What I want to do, is to extract the start position and stop position only, discard non essential data and obtain something like this

['stop_codon', '3665', '3667', 'g1.t1']
['start_codon', '6718', '6720', 'g1.t1']
['start_codon', '7534', '7536', 'g2.t1']
['stop_codon', '8099', '8101', 'g2.t1']
['stop_codon', '8621', '8623', 'g3.t1']
['start_codon', '12105', '12107', 'g3.t1']
['stop_codon', '8621', '8623', 'g3.t2']
['start_codon', '12105', '12107', 'g3.t2']
...

I could successfully complete this using the following script:

import re
from operator import itemgetter

DataFile = "/mnt/SSD2/Python/Gene Cluster/CruSTS5Cop.gtf"

#Definition

def Status(Lines):
    global StartLines, StopLines
    if "start_codon" in Lines:
        StartLines = Lines
        #print(StartLines[2]) #To print value index 2
        print(StartLines)
    else:
        StopLines = Lines
        print(StopLines)

#Begining of the script
with open (DataFile, "r") as GCData:
    Data = GCData.readlines()
        
    for Lines in Data:
        Lines = Lines.strip() #Remove return to line at the end
        Lines = re.sub("\s+", "\t", Lines) #Replace multiple spaces by a tabulation
        Lines = re.sub(";", "", Lines) #Replace ; by nothing ("")
        Lines = re.sub('"', "", Lines) #Replace " by nothing ("")

        if re.findall(("start_codon|stop_codon"), Lines): #sorting using "|" as "or"
            Lines = Lines.split("\t") #Convert string to list
            IndexToKeep = [2, 3, 4, 9] #List of index to keep
            SingleLines = [Index for Index in Lines if Lines.index(Index) in IndexToKeep]

            Status(SingleLines)

Now, the next step for which I am asking your help, is to append the successive lists two by two to get something like this, match a start/stop with its successive stop/start list.

['stop_codon', '3665', '3667', 'g1.t1', 'start_codon', '6718', '6720', 'g1.t1']
['start_codon', '7534', '7536', 'g2.t1', 'stop_codon', '8099', '8101', 'g2.t1']
['stop_codon', '8621', '8623', 'g3.t1', 'start_codon', '12105', '12107', 'g3.t1']
['stop_codon', '8621', '8623', 'g3.t2', 'start_codon', '12105', '12107', 'g3.t2']

Any idea how I could obtain something like that?

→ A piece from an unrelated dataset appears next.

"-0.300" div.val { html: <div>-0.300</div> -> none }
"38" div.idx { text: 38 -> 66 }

My idea was to consider a counter and append the first list with the second list, then reset the counter and continue in a loop but it is a little bit difficult to me to code this potential solution.

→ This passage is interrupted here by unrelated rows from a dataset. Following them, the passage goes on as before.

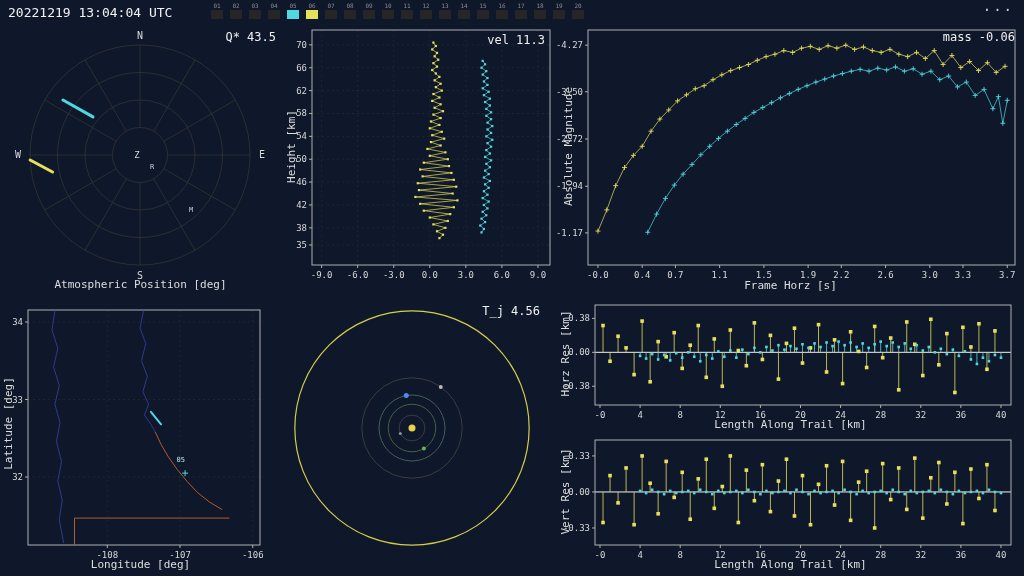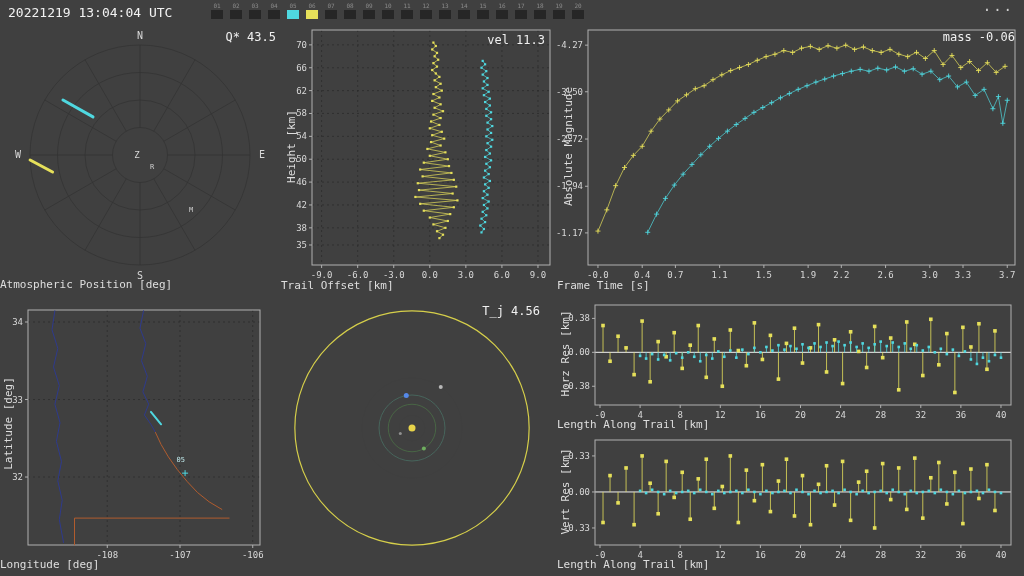"20221219 13:04:04 UTC" #screen { background: #404040 -> #0f172a }
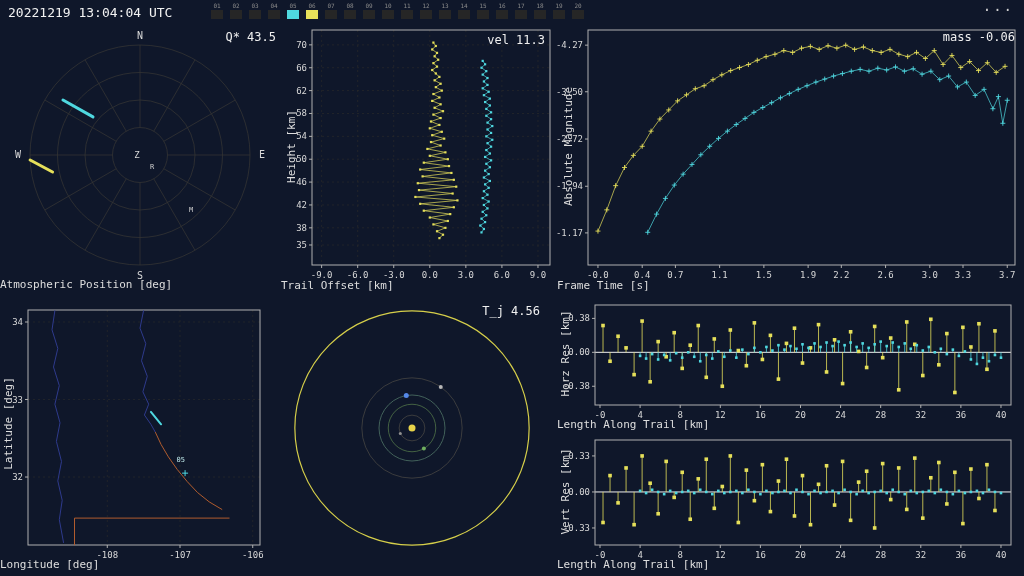"Atmospheric Position [deg]" .xlabel { text-align: none -> center }
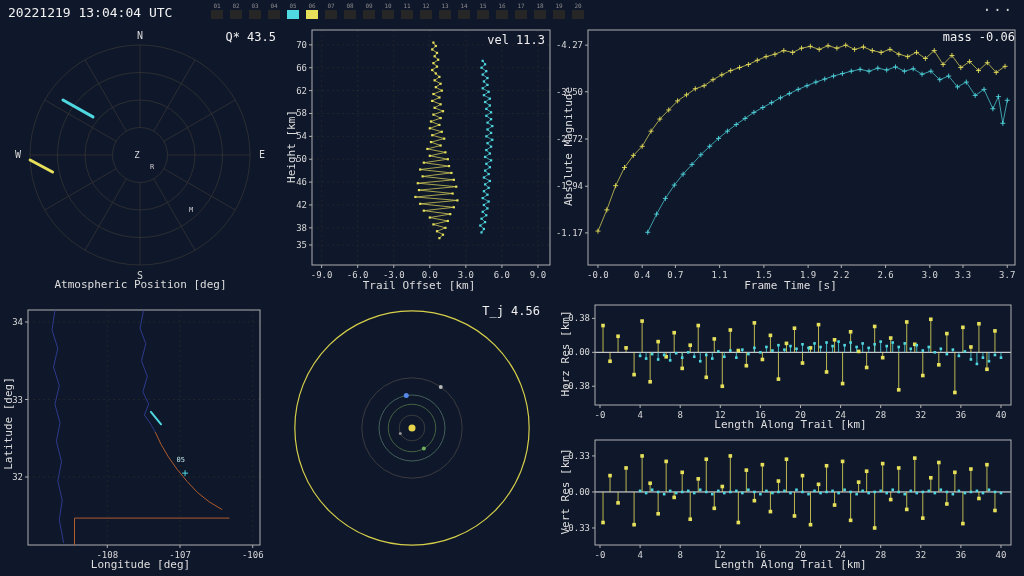"Trail Offset [km]" div.xlabel { html: <div>Trail Offset [km]</div> -> none }
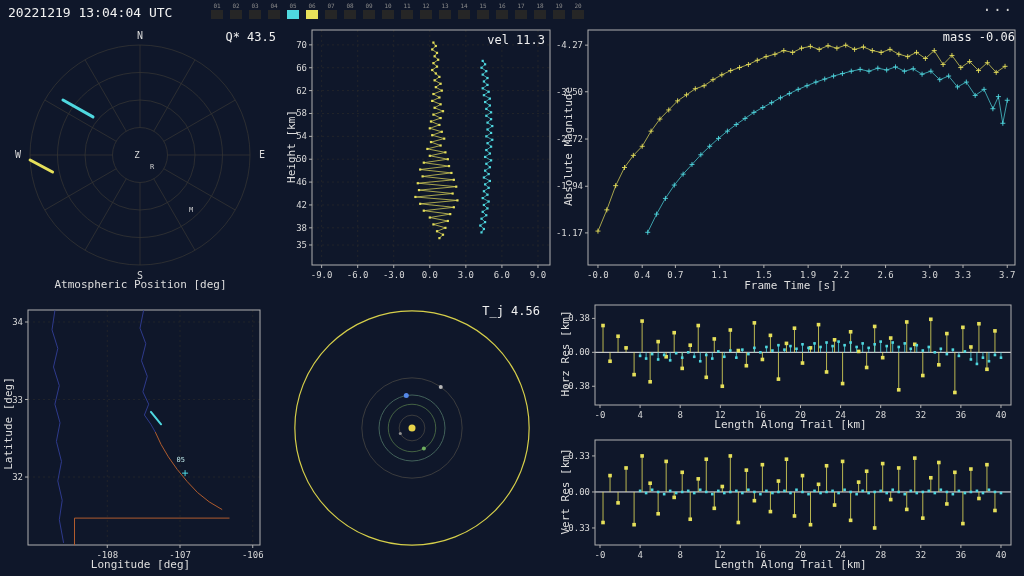"Frame Time [s]" div.xlabel { text: Time -> Horz }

If you have any other solutions, they are welcome.

Thank you in advance for your help.

Hi,
great, genetics! Here is a solution with a generator (implemented in the short form - as a generator expression).

Input data:
codon_boundaries = [
    ['stop_codon', '3665', '3667', 'g1.t1'],
    ['start_codon', '6718', '6720', 'g1.t1'],
    ['start_codon', '7534', '7536', 'g2.t1'],
    ['stop_codon', '8099', '8101', 'g2.t1'],
    ['stop_codon', '8621', '8623', 'g3.t1'],
    ['start_codon', '12105', '12107', 'g3.t1'],
    ['stop_codon', '8621', '8623', 'g3.t2'],
    ['start_codon', '12105', '12107', 'g3.t2'],
]

Processing:

codon_boundaries_iter = iter(codon_boundaries)  # iterator needed for explicit next() calls
codon_pairs = (
    boundary1 + next(codon_boundaries_iter)     # concatenate the boundary with the next one
    for boundary1 in codon_boundaries_iter)     # iterating over boundaries

print(*codon_pairs, sep='\n')                   # print items separated by newlines
Text output:
['stop_codon', '3665', '3667', 'g1.t1', 'start_codon', '6718', '6720', 'g1.t1']
['start_codon', '7534', '7536', 'g2.t1', 'stop_codon', '8099', '8101', 'g2.t1']
['stop_codon', '8621', '8623', 'g3.t1', 'start_codon', '12105', '12107', 'g3.t1']
['stop_codon', '8621', '8623', 'g3.t2', 'start_codon', '12105', '12107', 'g3.t2']

The advantage of generators is that you can process huge amounts of data without high requirements on the computer’s operational memory. …but attention, you can iterate the generator just once. After the print the codon_pairs generator will be empty.

If you want to materialize the items from a generator to a list in memory and spoil the generator’s advantage, just do codon_pairs_list = list(codon_pairs) or replace the round brackets around the generator expression for square brackets.

Note: The print expression with *codon_pairs spoils the memory efficiency. A loop is needed to keep the advantage.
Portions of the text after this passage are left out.